Les indépendants et indépendantes, de leur côté, ont, pour beaucoup, subi de plein fouet la crise sanitaire justement parce qu'ils disposaient de très peu de droits sociaux tout en étant trop souvent les oubliés des dispositifs d'aide. L'INSEE estime que 100 000 indépendants et indépendantes ont perdu leur statut durant l'année 2020. Les PGE, les prêts garantis par l'État, sont difficiles à rembourser pour certains, les loyers ayant continué de s'accumuler.

Nos propositions d'amendement apportent des réponses aux problèmes concrets qui se posent. Le report du début du remboursement des PGE de deux ans, ajouté à la création d'une caisse de défaisance qui prendrait en charge les dettes insoutenables des PME et des indépendants et indépendantes, permettraient ainsi de desserrer l'étau financier. De même, la création d'un pôle public bancaire, que nous appelons également de nos vœux, permettrait de financer l'escompte des PME à taux zéro. Plus largement, pour prévenir les faillites, nous proposerons la mise en place d'un service public d'accompagnement des PME en difficulté.

Aujourd'hui encore, que ce soit dans les domaines de l'événementiel, du sport, de la culture, de l'agriculture ou des transports, les indépendants et indépendantes sont les plus durement touchés par la situation actuelle, conséquence logique de la précarité de leur statut. Une étude de l'INSEE de ce mois de janvier montre ainsi que les inégalités sont beaucoup plus marquées entre indépendants qu'entre salariés, 18 % des premiers étant sous le seuil de pauvreté contre 5 % des seconds. Les raisons en sont évidentes, à commencer par une protection sociale minimale, que ce soit en cas de perte d'activité ou bien en cas de maladie ou d'invalidité : 45 % des indépendants déclarent avoir dû reporter des soins pour des motifs financiers. Pour répondre à ce problème, nous pensons qu'il faut faciliter l'accès à l'allocation des travailleurs indépendants : nous défendrons un amendement pour que le délai minimal entre deux demandes ne soit plus fixé à cinq ans comme le prévoit le texte.

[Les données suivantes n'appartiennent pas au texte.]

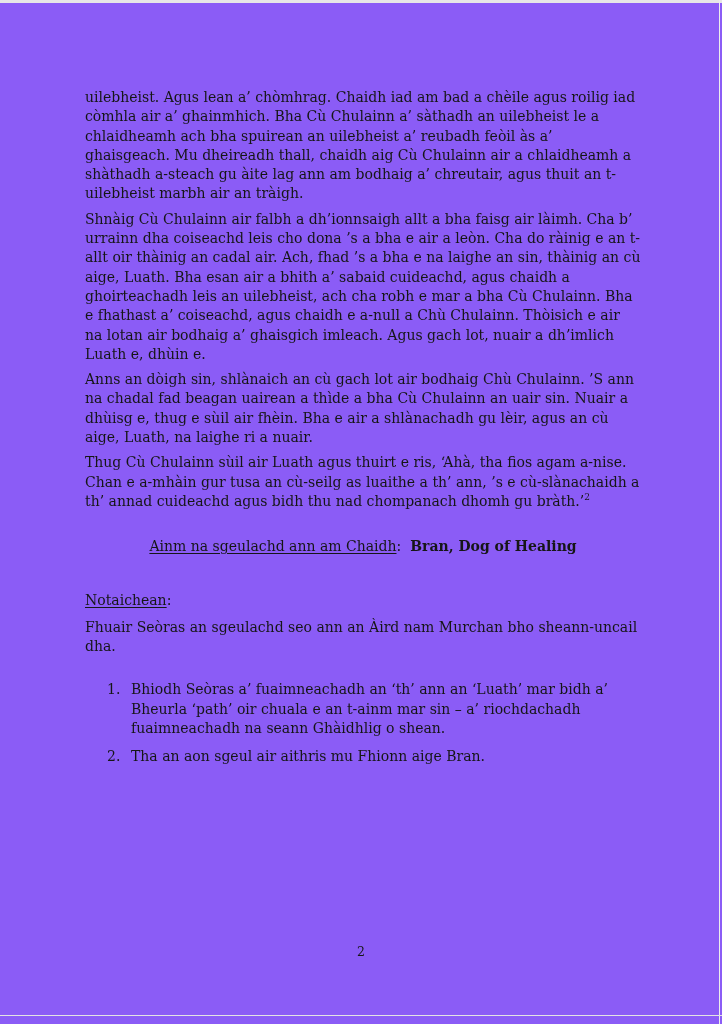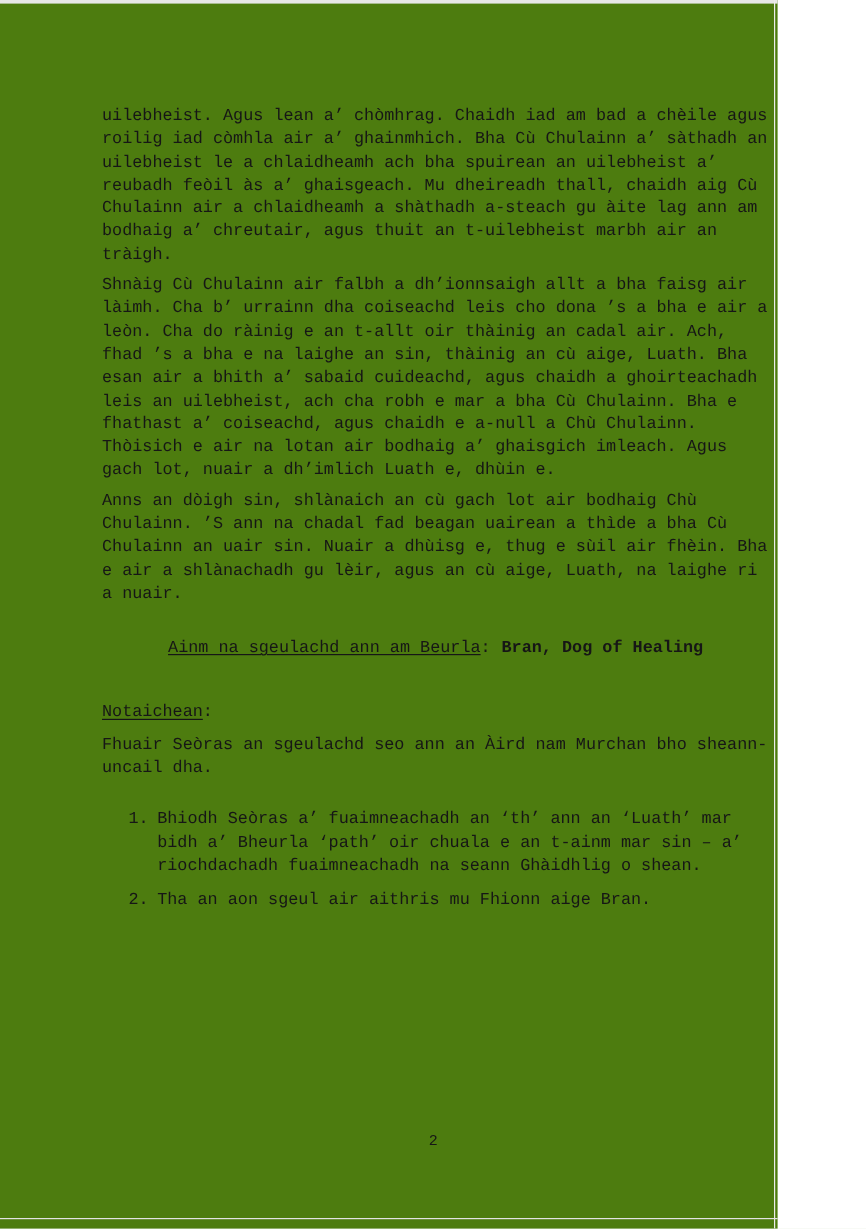"uilebheist. Agus lean a’ chòmhrag." .page { background: #4d7c0f -> #8b5cf6; font-family: Liberation Mono, monospace -> none; width: 648px -> 722px }
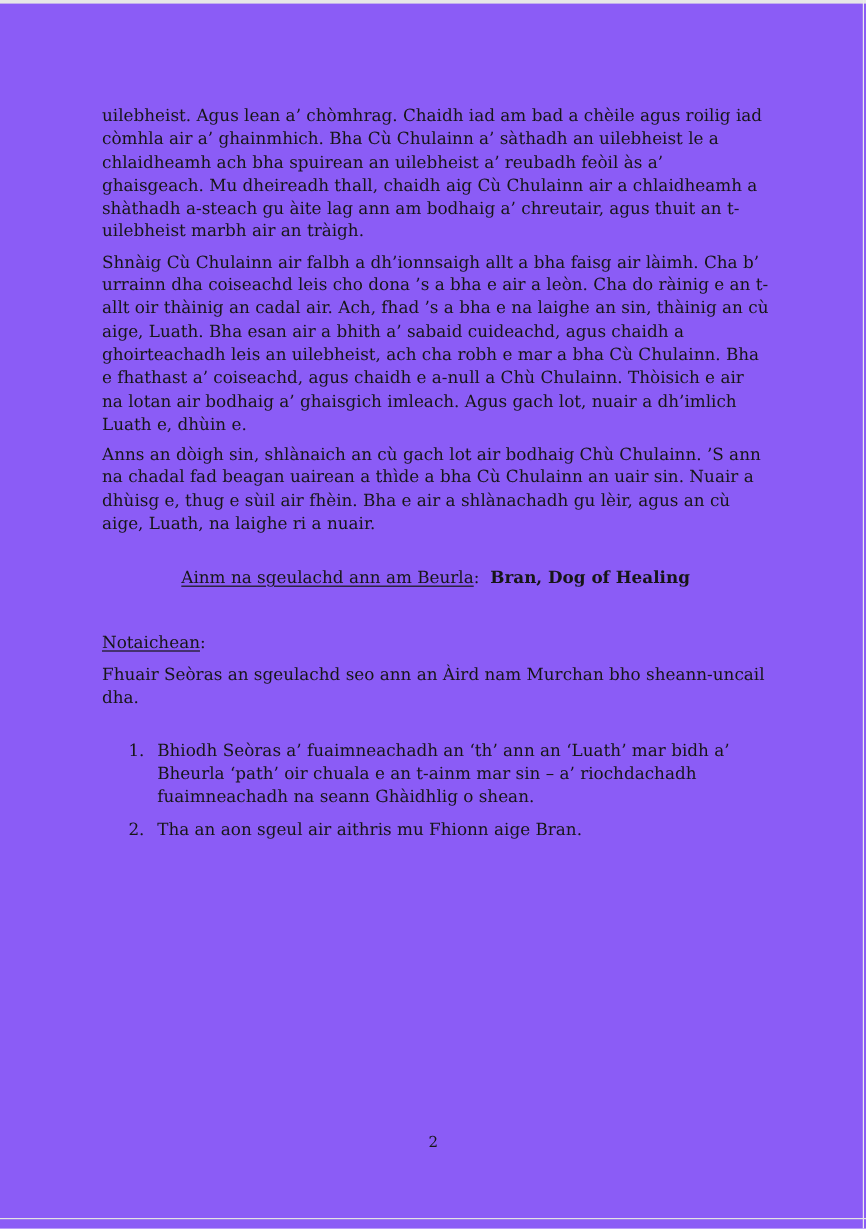"Thug Cù Chulainn sùil air" p.para { html: none -> <p><span>Thug Cù Chulainn sùil air Luath agus thuirt e ris, ‘Ahà, tha fios agam a-nise. Chan e a-mhàin gur tusa an cù-seilg as luaithe a th’ ann, ’s e cù-slànachaidh a th’ annad cuideachd agus bidh thu nad chompanach dhomh gu bràth.’</span><sup>2</sup></p> }
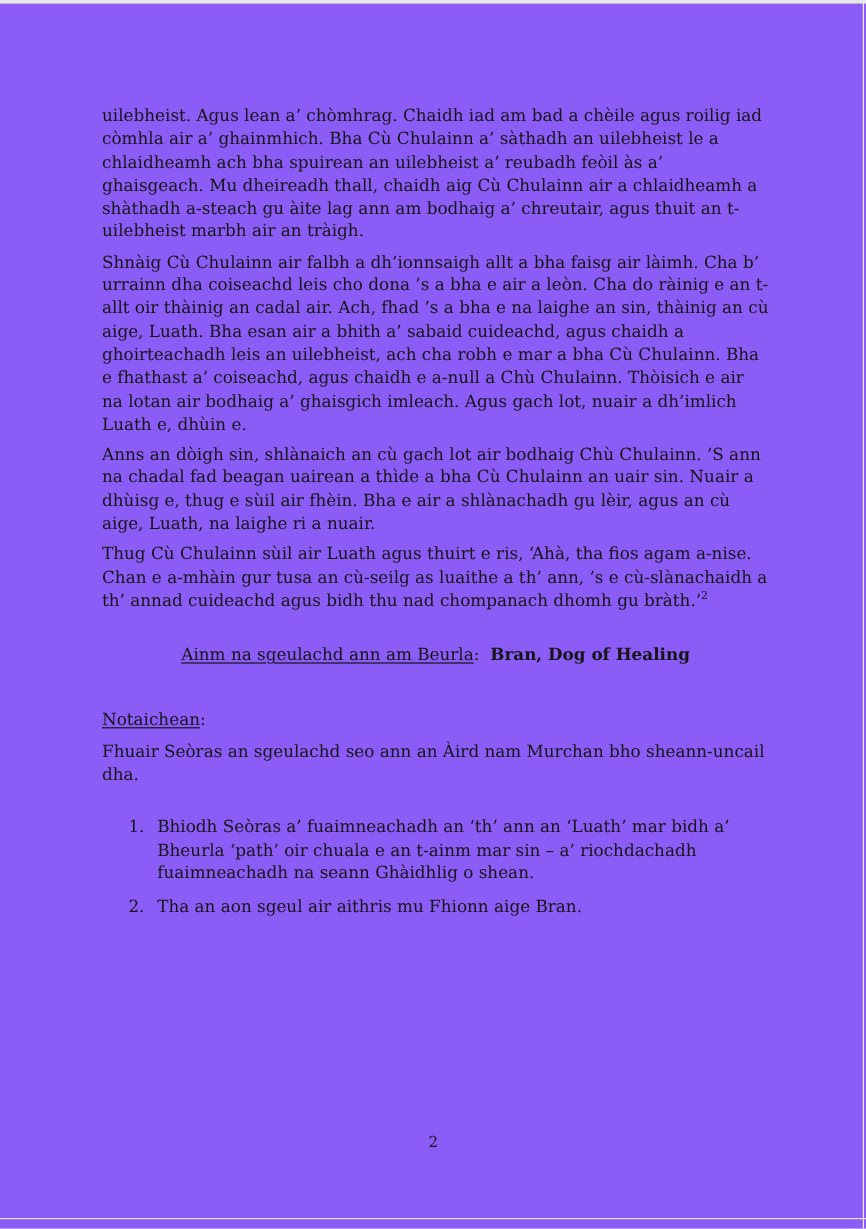"Ainm na sgeulachd ann am" span.underlined { text: Beurla -> Chaidh }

En résumé, nos propositions visent à ce que les revenus de ces travailleurs et travailleuses s'améliorent. Et nous regrettons, une fois de plus, que le Gouvernement ne fasse rien contre leur pauvreté. Notre groupe La France insoumise souhaite qu'à l'avenir, ces professions, qui ont une place fondamentale dans le tissu social et économique – cela a été souligné –, soient vraiment considérées comme un fer de lance de ce point de vue et soient beaucoup plus protégées socialement.